L’été 2015 déjà, le Red Bull Salzbourg voulait m’acheter après seulement 4 matches avec Saint-Trond. Mais je ne pouvais pas faire deux transferts sur le même mercato et au Stayen, on ne voulait pas me lâcher car j’étais la coqueluche du public. Après, au Standard, j’ai été victime de la rivalité entre les deux Directeurs Sportifs Daniel Van Buyten et Olivier Renard… et j’ai bien payé les pots cassés. Van Buyten et le Président Bruno Venanzi m’avaient fait venir… mais Renard ne me voulait pas. Et quand Van Buyten a été limogé, j’ai dû quitter le club deux mois après : comme par hasard… On m’a poussé vers Eupen car Henry Onyekuru devait partir… mais il est finalement resté, et je n’ai pas joué. C’est mon plus mauvais choix de carrière… car en principe, j’allais prendre des minutes à Waasland-Beveren : là au moins, j’aurais joué… Les joueurs sont souvent victimes des réseaux d’agents : je connais plein de top-joueurs qui n’ont pas percé car ils n’avaient pas les bons contacts… et, inversement, des gars moyens qui ont décollé car ils avaient les bons agents. Le foot, c’est du business ! "

Jean-Luc Dompé lors de la Finale de la Coupe remportée face au Club Bruges de Ludovic Butelle
Jean-Luc Dompé lors de la Finale de la Coupe remportée face au Club Bruges de Ludovic Butelle © Belga

" J’aurais pu très mal tourner… "

Fan de Cristiano Ronaldo (" Depuis tout petit, je mange tout ce qu’il fait : le passement de jambes est devenu mon gri-gri favori ! ") et du PSG (" Ca date de l’époque de Pauleta, j’en ai fait des matches dans les tribunes du Parc des Princes ! "), Jean-Luc Dompé est originaire d’Evry, en Région Parisienne. C’est là qu’il a tapé ses premières balles… et qu’il a toujours ses potos aujourd’hui.
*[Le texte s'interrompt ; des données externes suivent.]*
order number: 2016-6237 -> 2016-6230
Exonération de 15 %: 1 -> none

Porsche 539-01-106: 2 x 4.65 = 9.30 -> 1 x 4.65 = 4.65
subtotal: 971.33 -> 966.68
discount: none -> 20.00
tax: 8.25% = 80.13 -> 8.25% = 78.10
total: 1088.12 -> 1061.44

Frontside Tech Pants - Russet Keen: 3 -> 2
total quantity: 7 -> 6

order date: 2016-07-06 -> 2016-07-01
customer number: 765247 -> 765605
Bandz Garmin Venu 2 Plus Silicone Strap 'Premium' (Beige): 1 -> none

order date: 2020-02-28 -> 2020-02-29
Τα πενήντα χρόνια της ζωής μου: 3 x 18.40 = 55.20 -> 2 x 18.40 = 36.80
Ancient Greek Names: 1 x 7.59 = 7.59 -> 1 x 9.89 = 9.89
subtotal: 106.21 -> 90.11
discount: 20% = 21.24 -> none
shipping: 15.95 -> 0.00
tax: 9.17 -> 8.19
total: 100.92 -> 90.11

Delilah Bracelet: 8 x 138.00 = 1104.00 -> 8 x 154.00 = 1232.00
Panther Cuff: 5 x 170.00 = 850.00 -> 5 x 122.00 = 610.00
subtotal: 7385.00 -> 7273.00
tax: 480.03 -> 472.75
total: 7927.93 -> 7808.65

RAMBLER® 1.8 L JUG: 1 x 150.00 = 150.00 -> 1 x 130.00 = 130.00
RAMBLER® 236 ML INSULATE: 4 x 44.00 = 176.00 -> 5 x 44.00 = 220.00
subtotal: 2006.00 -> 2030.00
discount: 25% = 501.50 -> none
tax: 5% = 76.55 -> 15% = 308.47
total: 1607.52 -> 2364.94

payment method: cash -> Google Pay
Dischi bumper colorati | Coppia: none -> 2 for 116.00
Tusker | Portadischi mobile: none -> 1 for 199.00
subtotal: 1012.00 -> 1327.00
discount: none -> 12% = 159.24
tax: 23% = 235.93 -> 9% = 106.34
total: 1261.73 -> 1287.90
Le 91 (NDLA : numéro du Département de l’Essonne), c’est ma vie, c’est mon cœur, c’est mon sang, ce sont mes veines ! On a tout appris au quartier : c’est là qu’on a appris à jouer librement et surtout, sans pression. Moi, que je joue devant zéro personne (sic) ou 40.000 spectateurs, j’ai zéro stress ! Mais j’ai aussi réussi à m’en extraire, du 91, car j’aurais pu mal tourner : le quartier est assez ‘chaud’, et pas mal de mes potes ont eu des soucis judiciaires. Je suis parti en Centre de Formation (NDLA : à Sochaux), et le foot m’a donné ce cadre indispensable : foot, études, foot, études, foot, études… et vous ne sortez pas des clous. On y apprend la vie, on y apprend la mixité et la multiculturalité. C’est comme avec les soucis de racisme qui gangrènent le foot : je reconnais que moi, si on m’insulte, je ferme mes oreilles et je fais mon match, comme d’habitude. Mais il faut continuer à dénoncer ces actes, ce que Vincent Kompany a très bien fait. Il faut que les joueurs importants et que les dirigeants qui ont le pouvoir prennent les choses en main. Il faut des signaux forts : moi, je suis pour que des équipes entières quittent le match quand on signale des actes racistes, je suis sûr que les joueurs seraient solidaires entre eux. Mais ce sont des comportements qui restent le fait de quelques imbéciles : la majorité des supporters sont formidables ! "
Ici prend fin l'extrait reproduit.